この他、トレンドは出来高を伴って株価が動いた時に発生する、という考え方から、出来高を伴った上昇は上昇トレンドの発生を、出来高を伴った下落は下落トレンドの発生を予告します。

ケインズの美人投票論

ケインズの美人投票論は、テクニカル分析の起源と呼ぶにふさわしいものです。

美人投票は、かつてロンドンの大衆紙で行われていたものです。掲載された100人の美女の中から、大衆から最も人気を集める美人を予想して投票します。見事当てたら賞金を得られました。

美人投票では、自分の好みの美人を選ぶのではなく、大衆が好みそうな美人を選びます。これを株式投資に言い換えると、大衆が好んで資金を投じそうな個別銘柄やセクターを、選び出すことになります。

個別銘柄の本質的な価値(ファンダメンタルズ)よりも、大衆の心理に重きを置く考え方。

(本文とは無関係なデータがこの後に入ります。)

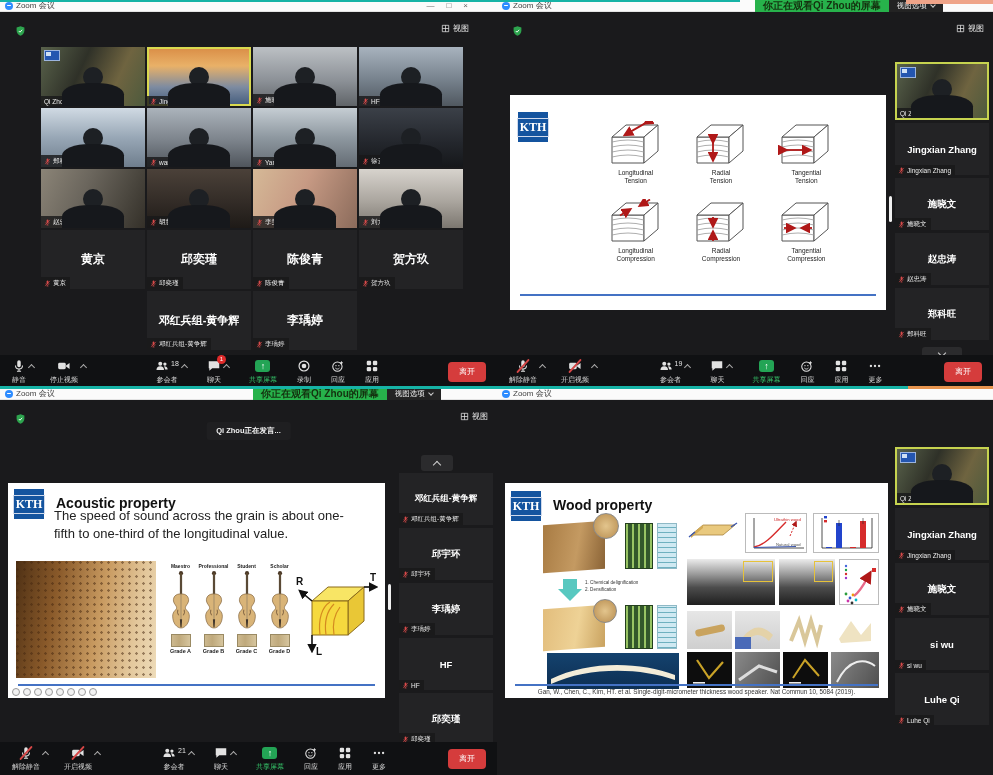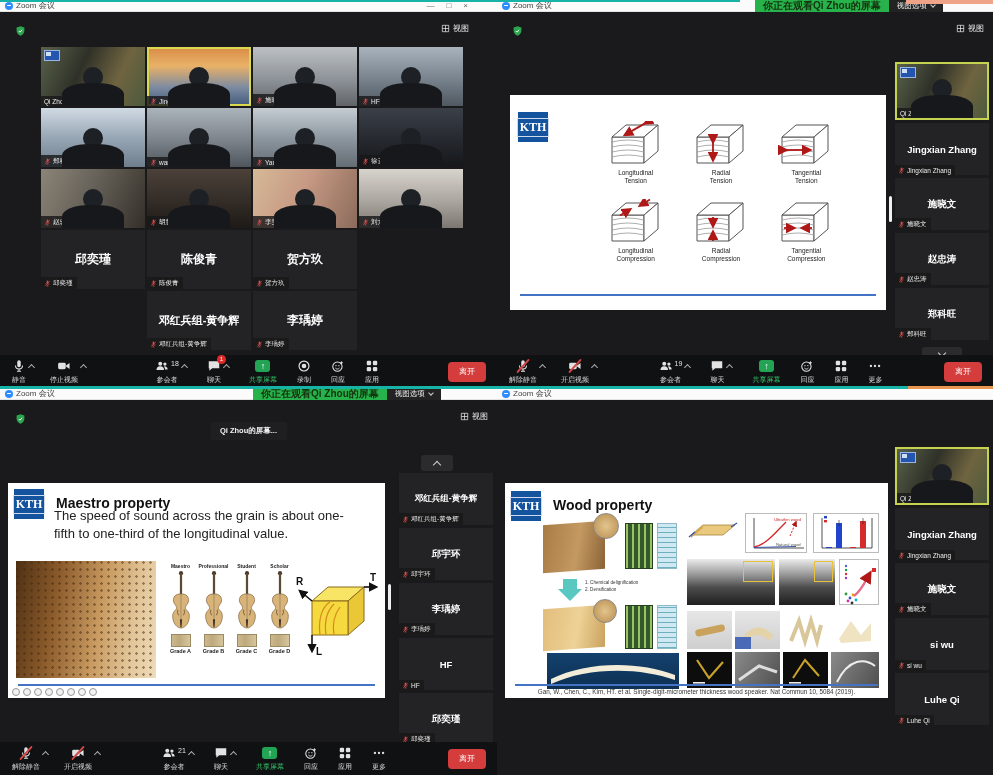--- a/index.html
+++ b/index.html
@@ -345,20 +345,29 @@
         <div class="tile bg-lft person">
           <div class="chip">
               <svg>
                 <use href="#i-micoff"></use>
               </svg>
               <span>刘方恬</span>
             </div>
         </div>
 
         <div class="tile">
+          <div class="bigname">黄京</div>
+          <div class="chip">
+              <svg>
+                <use href="#i-micoff"></use>
+              </svg>
+              <span>黄京</span>
+            </div>
+        </div>
+        <div class="tile">
           <div class="bigname">邱奕瑾</div>
           <div class="chip">
               <svg>
                 <use href="#i-micoff"></use>
               </svg>
               <span>邱奕瑾</span>
             </div>
         </div>
         <div class="tile">
           <div class="bigname">陈俊青</div>
@@ -705,36 +714,36 @@
         <span class="viewopt">
             <span>视图选项</span>
             <span class="car"></span>
           </span>
       </span>
     </div>
     <div class="meeting">
       <svg class="shield">
           <use href="#i-shield"></use>
         </svg>
-      <div class="speakbadge">Qi Zhou的屏幕...</div>
+      <div class="speakbadge">Qi Zhou正在发言...</div>
       <div class="viewbtn">
         <svg>
             <use href="#i-grid"></use>
           </svg>
         <span>视图</span>
       </div>
       <div class="chev-up-float">
           <i></i>
         </div>
 
       <div class="stage bl-stage">
         <div class="kth" style="left:6px;top:6px">
             <span>KTH</span>
           </div>
-        <div class="bl-title">Maestro property</div>
+        <div class="bl-title">Acoustic property</div>
         <div class="bl-body">The speed of sound across the grain is about one- fifth to one-third of the longitudinal value.</div>
 
         <div class="woodwall"></div>
 
         <div class="violins">
           <div class="vcol">
             <span class="vlab">Maestro</span>
             <svg width="26" height="62" viewBox="0 0 30 78">
                 <use href="#violin"></use>
               </svg>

これがテクニカル分析の基礎となります。

なぜテクニカル分析が役に立たないのか

株価のランダム・ウォーク性

チャートが示唆する上昇トレンドや下落トレンドといったものが、実際に存在するとしても、1つのニュースで大きく崩れます。例えば、トランプ大統領が中国との貿易交渉が進まないことに腹を立て、中国に新たな追加関税を課すことをツイッターでつぶやくとしましょう。

すると、トレンドラインや支持線といったものは、何の役にも立たず、株価は崩落します。これは一例ですが、現在の経済学で広く支持されているランダムウォーク理論では、市場が予測不可能な新たな情報を即座に織り込みながら、株価がランダムに動くことを説明しています。

自分より愚かな他人の存在という前提

美人投票論で示されたような、強いモメンタムに乗る投資法は、短期的にはある程度可能かもしれません。しかし、利益を得るには、自分よりも高い株価で買ってくれる、愚かな他人が必要です。このような投資法を取っていたら、気がつくと自分より愚かな他人は見当たらず、いつか自分が最後の愚か者になることでしょう。

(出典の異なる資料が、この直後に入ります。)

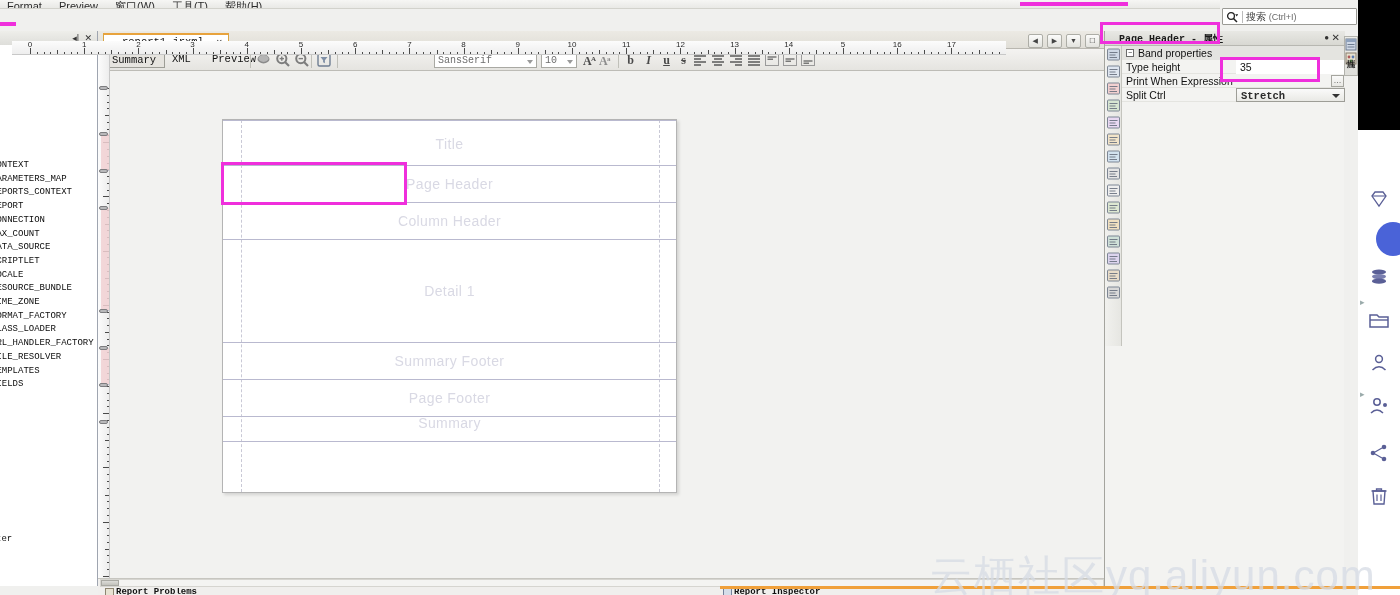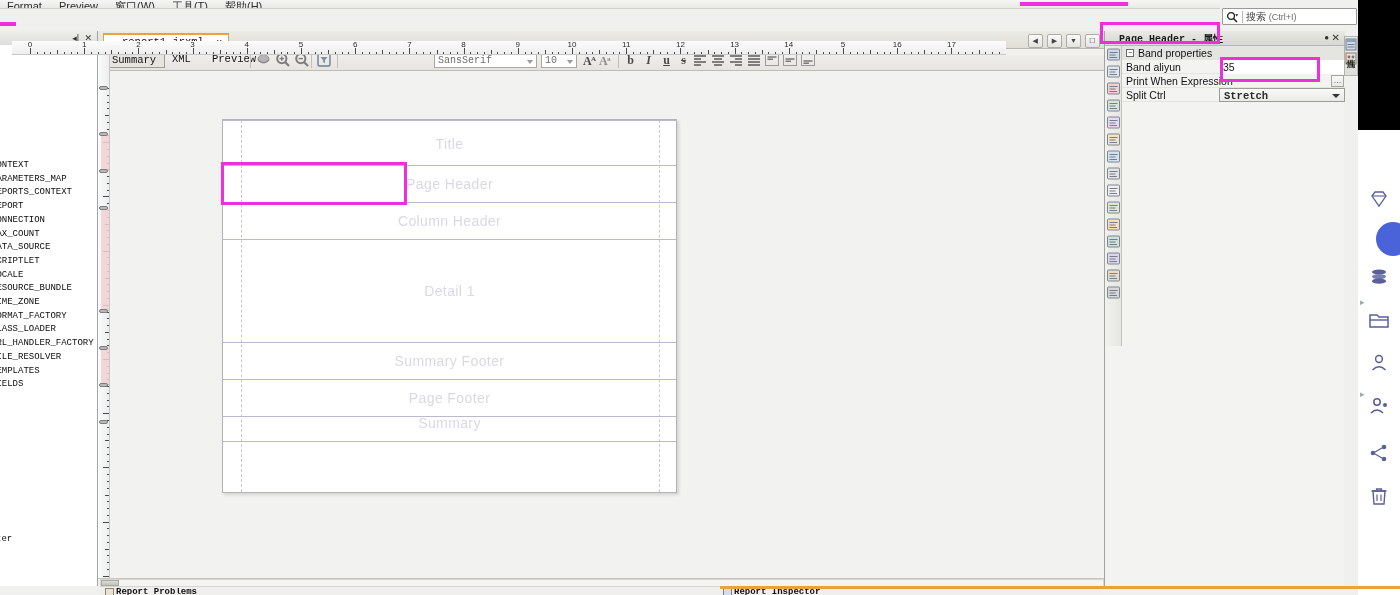--- a/index.html
+++ b/index.html
@@ -250,21 +250,21 @@
   .prow .pk {
     position: absolute; left: 4px; top: 0; font-size: 10.5px; color: #121212; line-height: 14px;
   }
   .prow.grouphdr .pk { left: 16px; font-weight: normal; }
   .prow .expander {
     position: absolute; left: 4px; top: 3px; width: 8px; height: 8px;
     border: 1px solid #6b6b6b; background: #fff;
     font-size: 7px; line-height: 6px; text-align: center; color: #222;
   }
   .prow .pv {
-    position: absolute; left: 97px; right: 0; top: 0; height: 14px;
+    position: absolute; left: 114px; right: 0; top: 0; height: 14px;
     font-size: 10.5px; color: #121212; line-height: 14px; padding-left: 4px;
   }
   .prow .pv.editbox { background: #fff; }
   .prow .pv.combo2 {
     background: linear-gradient(#fafafa,#e9e9e5); border: 1px solid #9d9d97;
     font-family: "Liberation Mono", monospace; font-weight: bold; color: #2b2b2b;
   }
   .prow .pv.combo2 .arrow2 {
     position: absolute; right: 4px; top: 5px;
     border-left: 4px solid transparent; border-right: 4px solid transparent;
@@ -947,21 +947,21 @@
           </svg></div>
       </div>
 
     <div class="proptable">
       <div class="prow grouphdr">
         <span class="expander">−</span>
         <span class="pk">Band properties</span>
       </div>
 
       <div class="prow">
-        <span class="pk">Band aliyun</span>
+        <span class="pk">Type height</span>
         <span class="pv editbox">35</span>
       </div>
 
       <div class="prow">
         <span class="pk">Print When Expression</span>
         <span class="pv"></span>
         <span class="ellip">…</span>
       </div>
 
       <div class="prow">
@@ -1072,14 +1072,17 @@
     </span>
     <span>Report Inspector</span>
   </div>
   <div class="orangebar"></div>
 
   <div class="annoline" style="left:1020px; top:2px; width:108px; height:4px;"></div>
   <div class="anno" style="left:1100px; top:22px; width:120px; height:22px;"></div>
   <div class="anno" style="left:1220px; top:57px; width:100px; height:25px;"></div>
   <div class="annoline" style="left:0px; top:22px; width:16px; height:4px;"></div>
 
+  <div class="watermark">
+    <span class="cn">云栖社区</span><span>yq.aliyun.com</span>
+  </div>
 
 </div>
 
 </body></html>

そもそも、強いモメンタムで上昇した株式には、その株価を否定する売り勢力が存在するものです。いつ崩れるかも分からない砂上の楼閣の上に乗ることは、明確に誤った手法であり、投機にすぎません。

個人的な見解

テクニカル分析は、業績予測や財務などのファンダメンタルズは全てチャートに織り込まれている、ことを前提にします。

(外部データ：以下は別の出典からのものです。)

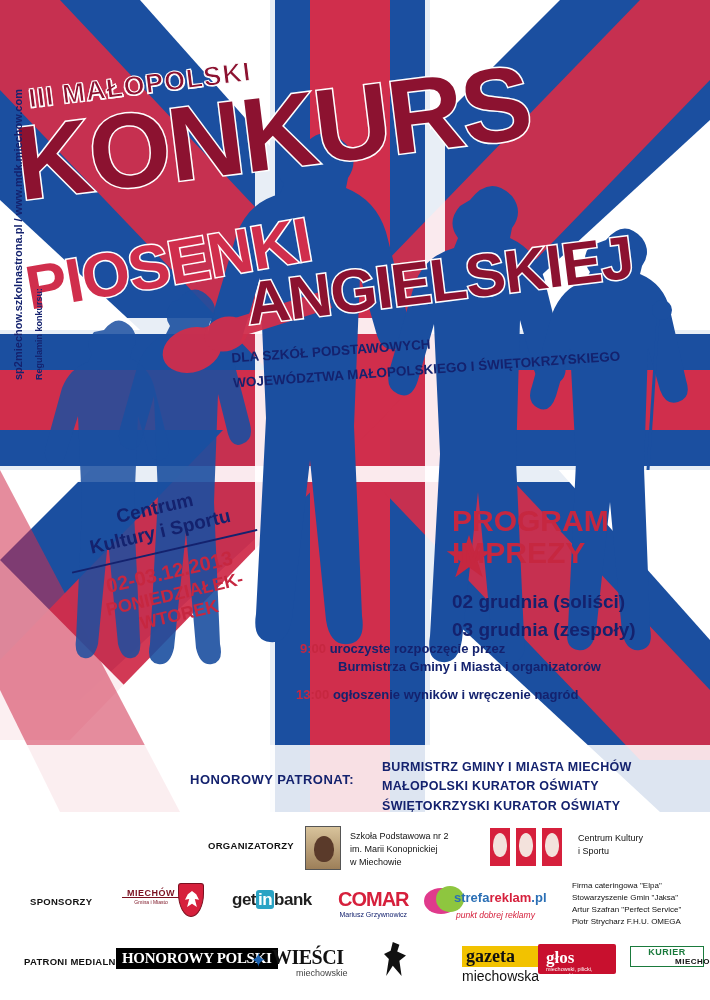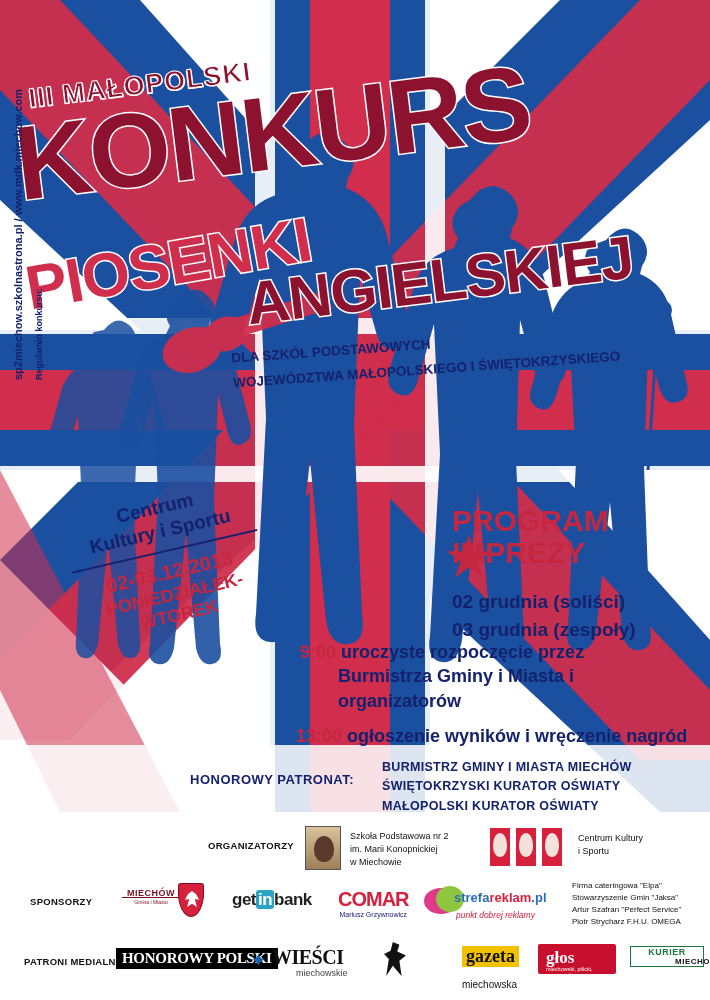--- a/index.html
+++ b/index.html
@@ -114,21 +114,21 @@
   }
   .star {
     position:absolute; left:440px; top:528px;
     width:58px; height:58px;
     color:#c62740;
     font-size:58px; line-height:58px; text-align:center;
   }
 
   
   .schedule { position:absolute; left:300px; top:640px; width:400px; }
-  .sched-row { margin-bottom:11px; font-size:18px; font-weight:bold; line-height:1.35; }
+  .sched-row { margin-bottom:11px; font-size:13px; font-weight:bold; line-height:1.35; }
   .sched-time { color:#c62740; }
   .sched-txt { color:#14226e; }
 
   
   .patronage { position:absolute; left:190px; top:758px; width:510px; }
   .patron-label {
     position:absolute; left:0; top:14px;
     font-size:13px; font-weight:bold; color:#14226e; letter-spacing:.5px;
   }
   .patron-list {
@@ -271,21 +271,21 @@
   .radio .r1 {
     position:absolute; left:30px; top:20px;
     font-size:10px; font-weight:bold; color:#e08a00;
   }
   .gazeta { left:446px; top:12px; text-align:left;padding-left:16px; }
   .gazeta .g1 {
     font-size:18px; font-weight:bold; color:#111;
     font-family:"Liberation Serif", serif;
     background:#f2c200; padding:0 4px;
   }
-  .gazeta .g2 { font-size:10px; color:#111; margin-top:12px; }
+  .gazeta .g2 { font-size:14px; color:#111; margin-top:1px; }
   .glos { left:538px; top:10px; }
   .glos .gl-box {
     position:absolute; left:0; top:0; width:78px; height:30px;
     background:#c8102e; border-radius:2px;
   }
   .glos .gl1 {
     position:absolute; left:8px; top:4px;
     font-size:17px; font-weight:bold; color:#ffffff;
     font-family:"Liberation Serif", serif;
   }
@@ -404,22 +404,22 @@
     <div class="sched-row" style="margin-left:-4px;">
       <span class="sched-time">13:00</span>
       <span class="sched-txt">ogłoszenie wyników i wręczenie nagród</span>
     </div>
   </div>
 
   <div class="patronage">
     <div class="patron-label">HONOROWY PATRONAT:</div>
     <div class="patron-list">
       <div>BURMISTRZ GMINY I MIASTA MIECHÓW</div>
+      <div>MAŁOPOLSKI KURATOR OŚWIATY</div>
       <div>ŚWIĘTOKRZYSKI KURATOR OŚWIATY</div>
-      <div>MAŁOPOLSKI KURATOR OŚWIATY</div>
     </div>
   </div>
 
   <div class="bottom">
 
     <div class="org-row">
       <div class="org-label">ORGANIZATORZY</div>
       <div class="org-pic">
           <div class="face"></div>
         </div>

よって、チャートを中心に分析して、資金を投じます。これでは何に投資するのか、やっている本人も説明不能でしょう。事業に対して投資する、という投資本来の在り方から大きく逸脱しています。

経済学者の中ではテクニカル分析は過去の遺物に過ぎません。人間は完全にランダムに動くもの(独立事象)を受け入れられず、前後の動きに何らかの相関関係を見出そうとするものです。しかし、株価と極めて似たチャートは、コンピューターによるランダムなシミュレーションや、コイン投げ(表が出たら上昇、裏が出たら下落)でも作られることが分かっています。

最後に「ウォール街のランダム・ウォーカー」の著者である、バートン・マルキールの言葉を引用します。

マルキールの言葉

ご存じのとおり、私はチャーティストに対して偏見を持っている。それは個人的な好き嫌いという次元だけでなく、プロの立場に立った時の見解でもある。テクニカル分析は、学者の世界では異端の教義であり、それを非難するのは我々にとっては喜びでさえある。

我々をこのような弱い者いじめに走らせる動機は、第一に、彼らの手法が明らかに間違っていること。第二にいじめやすいことである。

これほど哀れな対象をいじめるのは、多少アンフェアな気もするが、忘れないでいただきたい。私が守ろうとしているのは、他ならぬ、あなたがたの財布なのだ。